Paul Dirac Talk at Surrey

Not being very good at saying "no" to things has its upsides.  For example, I agreed to organise a series of evening lectures at the University of Surrey on behalf of the Institute of Physics South Central Branch.  I've been doing this for a few years now, and it gives me an opportunity to invite people that I'd like to hear talk to give a lecture, suitable for the physics-interested general public.

Sometimes I invite people with little hope that they will really come, because they are too in-demand to consider a feeless (apart from a nice meal afterwards) gig with an audience of 100 to be a sensible use of time.  I invited Andre Geim from Manchester, Nobel Laureate from 2010, to come this year, but unsurprisingly I got an automated response, which was very courteous, and gave instructions for how to contact him in different ways depending on the nature of the email, but pointing out that he is unable to accept most invitations to talk.  Fair enough.

It was with a similar spirit more of hope than expectation that I invited Graham Farmelo to come to talk about Paul Dirac.  Graham's book about Dirac, The Strangest Man, has been lauded widely, winning prizes along the way, and I figured our evening IoP talk might be too small a gig for him.  I was delighted then, when he said yes.

He'll be here, at the University of Surrey, on 23rd November, talking from 7 to 8pm in the Griffiths Lecture Theatre in the Lecture Theatre Block (see campus map).  Please feel free to come along.  No booking is required, and the event is free.  You can register interest, if you want, on the event's facebook page.

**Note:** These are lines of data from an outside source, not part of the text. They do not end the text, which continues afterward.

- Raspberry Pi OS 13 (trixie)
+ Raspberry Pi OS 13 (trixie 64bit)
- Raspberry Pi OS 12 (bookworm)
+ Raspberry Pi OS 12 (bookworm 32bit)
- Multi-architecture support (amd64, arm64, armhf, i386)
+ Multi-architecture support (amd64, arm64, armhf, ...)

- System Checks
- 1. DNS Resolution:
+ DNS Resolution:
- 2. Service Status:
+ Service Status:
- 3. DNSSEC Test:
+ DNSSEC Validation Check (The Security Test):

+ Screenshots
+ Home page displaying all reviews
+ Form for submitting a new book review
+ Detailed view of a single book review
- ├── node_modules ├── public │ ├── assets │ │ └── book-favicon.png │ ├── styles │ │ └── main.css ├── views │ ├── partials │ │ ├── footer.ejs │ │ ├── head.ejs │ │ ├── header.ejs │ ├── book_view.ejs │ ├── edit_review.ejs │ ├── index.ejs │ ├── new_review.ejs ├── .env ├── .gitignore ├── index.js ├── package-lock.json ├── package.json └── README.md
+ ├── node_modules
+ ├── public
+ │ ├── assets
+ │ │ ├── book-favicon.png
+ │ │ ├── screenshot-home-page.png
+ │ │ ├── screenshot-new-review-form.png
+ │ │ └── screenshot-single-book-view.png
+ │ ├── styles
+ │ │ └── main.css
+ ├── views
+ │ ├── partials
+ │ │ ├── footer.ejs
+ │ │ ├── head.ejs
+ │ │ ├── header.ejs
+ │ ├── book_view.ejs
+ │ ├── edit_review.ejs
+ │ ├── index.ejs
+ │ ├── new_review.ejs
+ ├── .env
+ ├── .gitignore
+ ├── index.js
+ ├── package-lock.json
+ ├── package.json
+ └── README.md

The nuclear physics link (since this is ostensibly a nuclear physics blog) is that, aside from laying down much of quantum physics, and its relativistic counterpart, which paved the way for the quantum field theories that underlie theoretical nuclear physics, he was the first to write the time-dependent Hartree-Fock equations, which are the basis of quite a bit of my research.  It is not uncommon for me to cite the paper, from 1930, in which he laid down the theory.